→ INSTRUCTIONS FOR THE TASK
Look through the entries below and extract exactly the lines from the one containing "[745,486,783,504] 訳注 -> (565, 678) none" through the one containing "[745,605,793,623] // 訳注5 -> (826, 721) none", ends included.

→ STUDY MATERIAL
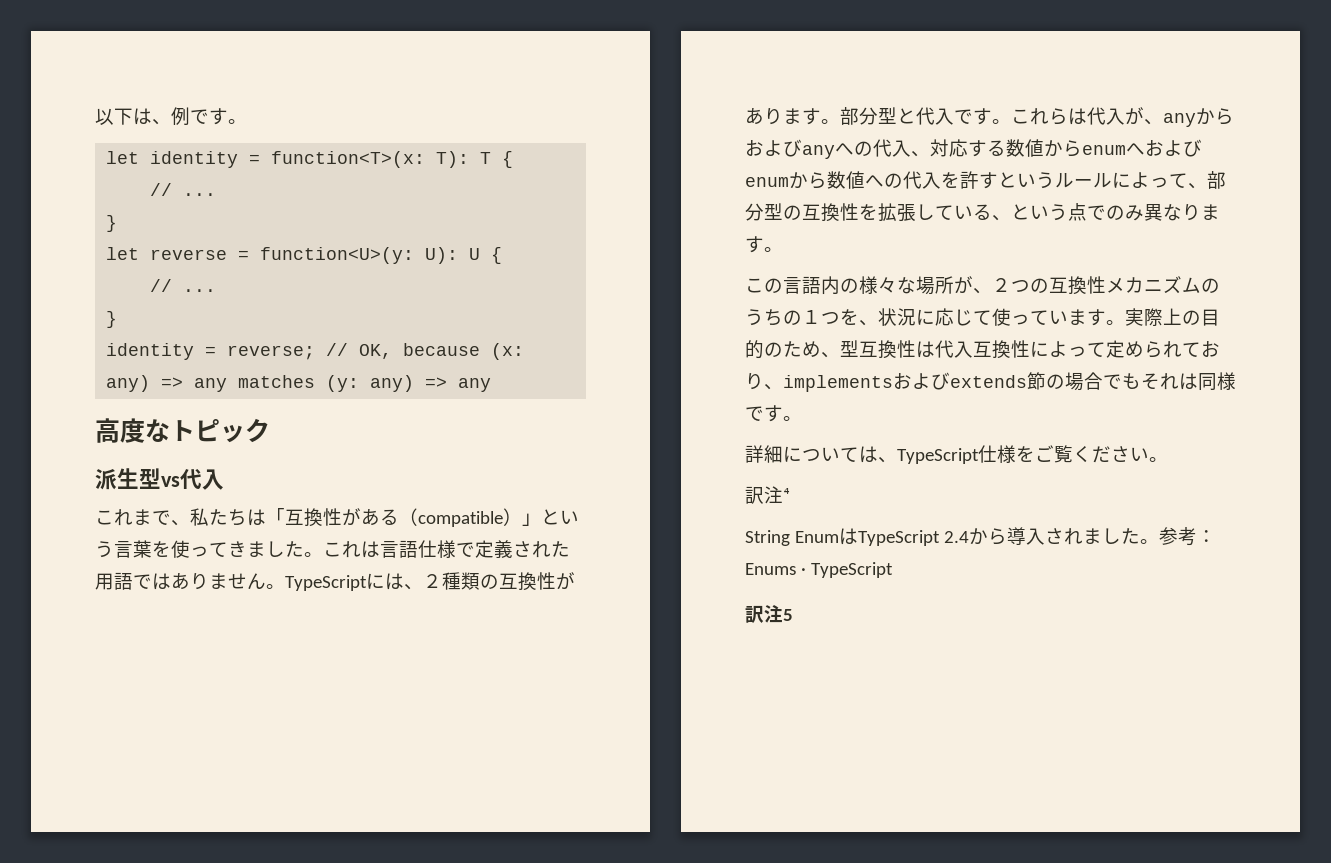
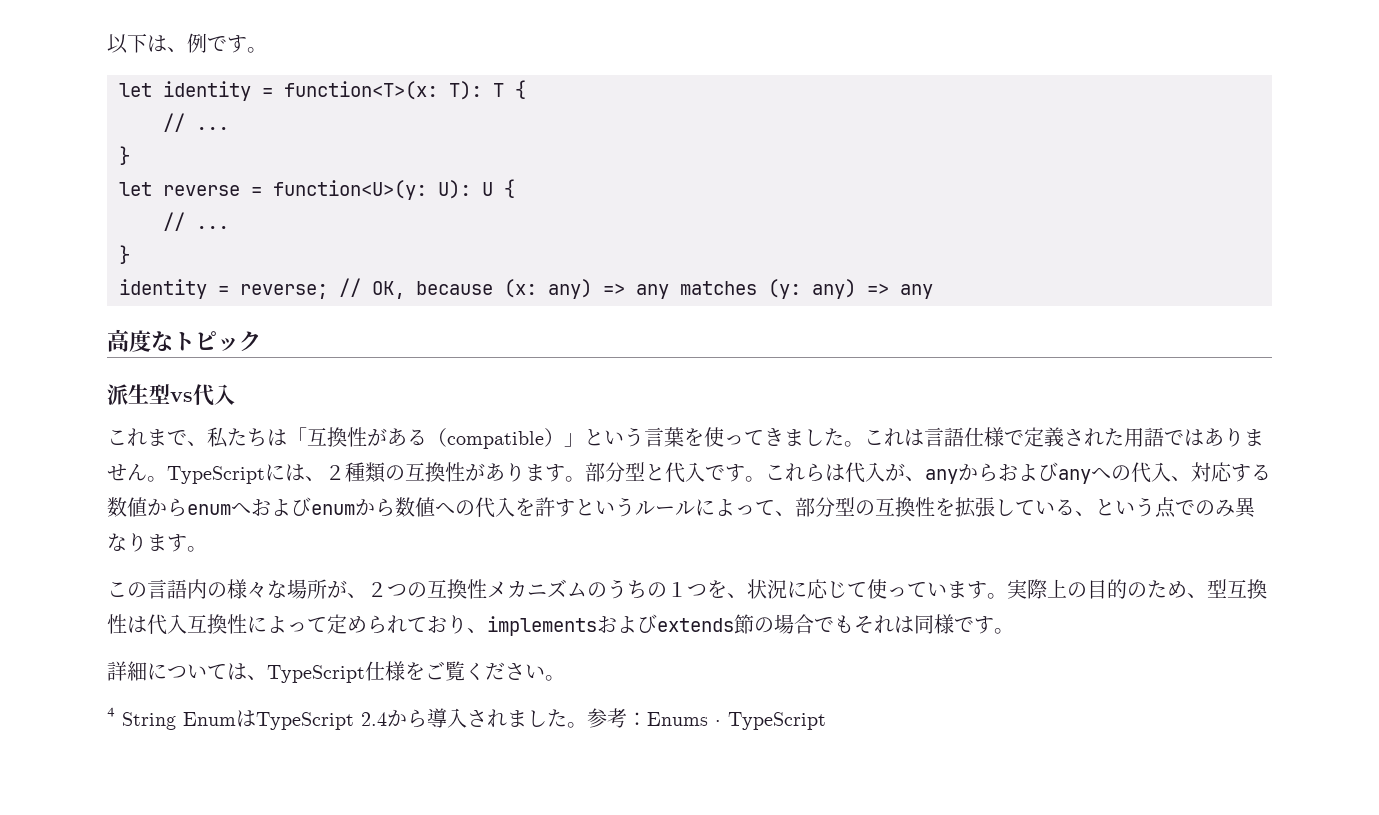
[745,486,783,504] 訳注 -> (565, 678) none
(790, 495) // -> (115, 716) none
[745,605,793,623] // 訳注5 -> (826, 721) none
--
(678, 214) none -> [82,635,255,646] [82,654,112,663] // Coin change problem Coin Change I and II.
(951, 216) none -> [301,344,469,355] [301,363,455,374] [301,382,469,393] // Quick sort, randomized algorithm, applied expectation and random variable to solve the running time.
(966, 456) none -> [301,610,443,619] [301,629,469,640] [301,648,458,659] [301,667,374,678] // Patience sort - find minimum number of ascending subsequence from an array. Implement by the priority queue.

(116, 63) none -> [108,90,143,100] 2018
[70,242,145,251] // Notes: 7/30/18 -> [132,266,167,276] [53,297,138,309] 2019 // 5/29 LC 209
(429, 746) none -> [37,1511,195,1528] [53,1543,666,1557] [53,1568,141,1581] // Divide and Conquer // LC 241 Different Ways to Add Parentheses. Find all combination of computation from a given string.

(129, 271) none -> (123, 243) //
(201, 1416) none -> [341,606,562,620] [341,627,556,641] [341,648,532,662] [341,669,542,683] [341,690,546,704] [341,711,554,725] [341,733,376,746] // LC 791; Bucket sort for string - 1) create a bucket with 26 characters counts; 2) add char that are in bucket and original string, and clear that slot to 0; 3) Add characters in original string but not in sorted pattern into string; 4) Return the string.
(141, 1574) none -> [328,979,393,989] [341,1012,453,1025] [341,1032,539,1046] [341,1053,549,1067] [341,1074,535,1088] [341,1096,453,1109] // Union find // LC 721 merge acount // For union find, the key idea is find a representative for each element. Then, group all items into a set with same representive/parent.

→ RESULT BELOW
[745,486,783,504] 訳注 -> (565, 678) none
(790, 495) // -> (115, 716) none
[745,605,793,623] // 訳注5 -> (826, 721) none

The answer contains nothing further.